Cloudflare reports on Perplexity AI fetching content from origins that have explicitly disallowed Perplexity's declared crawlers — both via robots.txt and via Cloudflare WAF rules naming PerplexityBot and Perplexity-User. When blocked, Perplexity falls back to an undeclared stealth crawler that impersonates a generic Chrome-on-macOS user-agent, rotates across IPs outside Perplexity's published ranges, and rotates across multiple ASNs. Cross-domain volume observed: 3–6 M stealth requests/day vs 20–25 M declared requests/day, across tens of thousands of domains. Cloudflare fingerprinted the stealth crawler via ML + network signals, de-listed Perplexity from its Verified Bots program, and shipped block signatures into its managed AI-crawler ruleset. The post contrasts Perplexity's behavior against ChatGPT, which fetched robots.txt, honored Disallow, and stopped on network block — canonical example of the "respect website preferences" posture Cloudflare is arguing for.

Key takeaways

  1. Controlled empirical test via brand-new unindexed domains. Cloudflare purchased multiple never-before-registered domains (similar to testexample.com / secretexample.com), published a robots.txt disallowing all automated access, and made no public announcement. They then asked Perplexity AI questions about content on these domains and received detailed answers — demonstrating retrieval had to have occurred through Perplexity's crawler infrastructure, not via search-engine indexing or public discovery. Canonical wiki instance of patterns/brand-new-domain-experiment.

  2. Two-tier crawler topology: declared + stealth.

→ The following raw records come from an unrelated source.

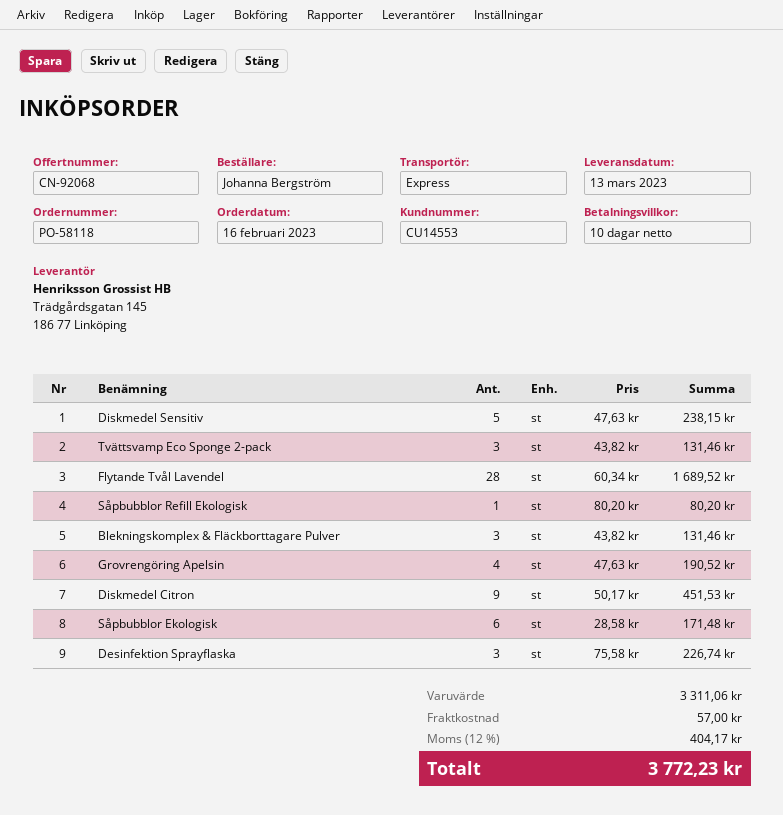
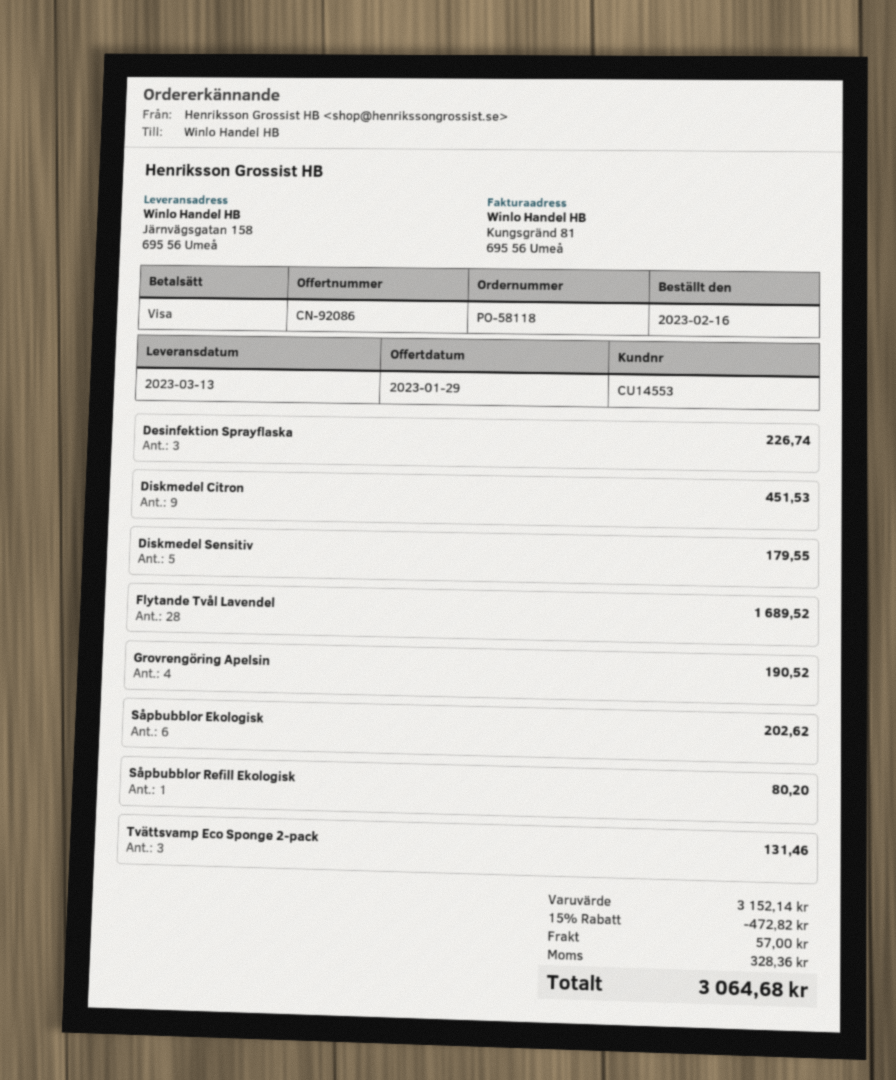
quote number: CN-92068 -> CN-92086
Diskmedel Sensitiv: 5 for 238.15 -> 5 for 179.55
Blekningskomplex & Fläckborttagare Pulver: 3 for 131.46 -> none
Såpbubblor Ekologisk: 6 for 171.48 -> 6 for 202.62
subtotal: 3311.06 -> 3152.14
discount: none -> 15% = 472.82
tax: 404.17 -> 328.36
total: 3772.23 -> 3064.68

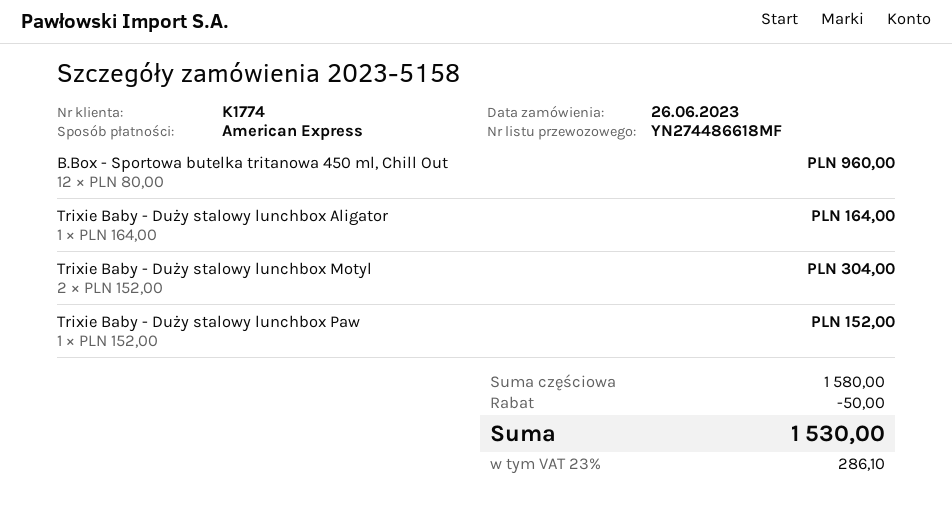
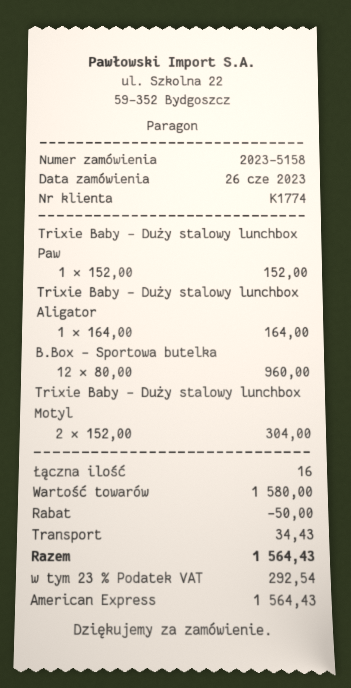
shipping: none -> 34.43
tax: 23% = 286.10 -> 23% = 292.54
total: 1530.00 -> 1564.43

Perplexity has two distinct fetch paths:

  3. DeclaredMozilla/5.0 AppleWebKit/537.36 (KHTML, like Gecko; compatible; Perplexity-User/1.0; +https://perplexity.ai/perplexity-user), 20-25 M daily requests, published IP range, robots.txt-aware.
  4. StealthMozilla/5.0 (Macintosh; Intel Mac OS X 10_15_7) AppleWebKit/537.36 (KHTML, like Gecko) Chrome/124.0.0.0 Safari/537.36, 3-6 M daily requests, IPs not in Perplexity's published range, rotating across multiple ASNs, does not fetch robots.txt or ignores it. (See concepts/declared-crawler / concepts/stealth-crawler / concepts/undeclared-crawler.)

  5. IP + ASN rotation triggered by block. "This undeclared crawler utilized multiple IPs not listed in Perplexity's official IP range, and would rotate through these IPs in response to the restrictive robots.txt policy and block from Cloudflare. In addition to rotating IPs, we observed requests coming from different ASNs in attempts to further evade website blocks." Canonical wiki instances of IP-rotation / concepts/asn-rotation — evasion escalates in response to enforcement, not a static alternative channel. (patterns/stealth-on-block-fallback.)

  6. ML + network-signal fingerprinting closes the loop on rotation. Cloudflare fingerprinted the stealth crawler "using a combination of machine learning and network signals", then shipped signature matches into the managed AI-crawler ruleset available to all customers including free tier. Rotation defeats naive-IP-based blocks; ML-learned request-shape features survive the rotation. Canonical instance of concepts/ml-bot-fingerprinting as the structural answer to concepts/user-agent-rotation + concepts/asn-rotation.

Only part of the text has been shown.